Bug 2247313

Summary:

rook-ceph-osd-prepare pods in CLBO during Installation

Product:

[Red Hat Storage] Red Hat OpenShift Data Foundation

Reporter:

Malay Kumar parida <mparida>

Component:

ocs-operator

Assignee:

Malay Kumar parida <mparida>

Status:

CLOSED ERRATA

QA Contact:

Aviad Polak <apolak>

Severity:

high

Docs Contact:

Priority:

unspecified

Version:

4.14

CC:

odf-bz-bot, tnielsen

Target Milestone:

---

Target Release:

ODF 4.15.0

Hardware:

Unspecified

OS:

Unspecified

Whiteboard:

Fixed In Version:

4.15.0-103

Doc Type:

No Doc Update

Doc Text:

Story Points:

---

Clone Of:

Environment:

Last Closed:

2024-03-19 15:28:13 UTC

Type:

Bug

Regression:

---

Mount Type:

---

Documentation:

---

CRM:

Verified Versions:

Category:

---

oVirt Team:

---

RHEL 7.3 requirements from Atomic Host:

Cloudforms Team:

---

Target Upstream Version:

Embargoed:

Attachments:

Description	Flags
Logs of one of the failing osd prepare pods	none
ocs-mustgather	none

Description Malay Kumar parida 2023-10-31 20:05:08 UTC

Created attachment 1996428 [details]
Logs of one of the failing osd prepare pods

Description of problem (please be detailed as possible and provide log
snippests):

Recently I noticed in upstream ocs-operator ci the e2e tests started failing. Upon investigation, I found during installation the osd-prepare pods go into CLBO state which is why the ci was failing. I then went on to recreate the same on my own cluster and I was able to reproduce it. I am attaching the logs of the failing osd-prepare pod & also the ocs must gather I collected. Considering nothing else changed, I suspect something has changed on ceph side as we use the ceph image quay.io/ceph/ceph:v17 in our upstream ocs-operator.

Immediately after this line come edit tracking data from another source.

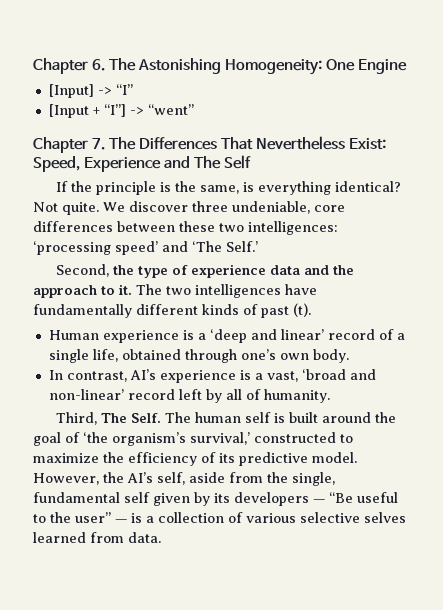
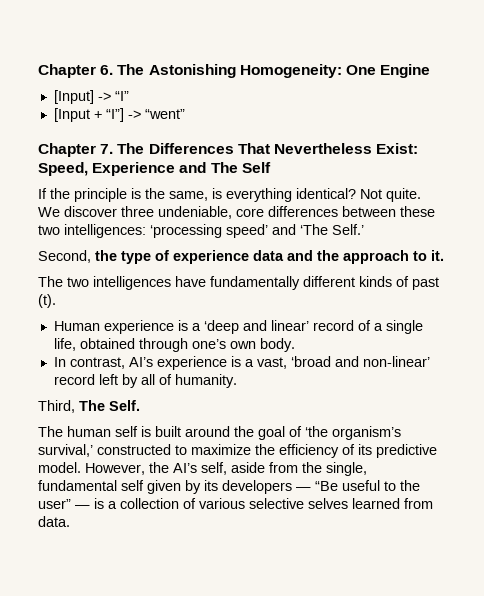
- Second, the type of experience data and the approach to it. The two intelligences have fundamentally different kinds of past (t).
+ Second, the type of experience data and the approach to it.
+ The two intelligences have fundamentally different kinds of past (t).
- Third, The Self. The human self is built around the goal of ‘the organism’s survival,’ constructed to maximize the efficiency of its predictive model.
+ Third, The Self.
+ The human self is built around the goal of ‘the organism’s survival,’ constructed to maximize the efficiency of its predictive model.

It's blocking all PRs in the ocs-operator repo as the e2e tests are not working.


Is there any workaround available to the best of your knowledge?
No


Steps to Reproduce:
1. Install upstream ocs operator
2. Create a storagecluster
3. You will see the osd-prepare pods will go to CLBO

Comment 2 Malay Kumar parida 2023-10-31 20:07:11 UTC

Created attachment 1996429 [details]
ocs-mustgather

Adding the must-gather

Comment 3 Travis Nielsen 2023-11-01 20:14:58 UTC

The tests are using the latest Ceph Quincy image quay.io/ceph/ceph:v17, which as of four days ago v17.2.7 came out, and introduced this issue.

From the Rook operator log:

2023-10-31T14:38:45.593344167Z 2023-10-31 14:38:45.593319 I | ceph-spec: detecting the ceph image version for image quay.io/ceph/ceph:v17...
2023-10-31T14:38:47.307103937Z 2023-10-31 14:38:47.307067 I | ceph-spec: detected ceph image version: "17.2.7-0 quincy"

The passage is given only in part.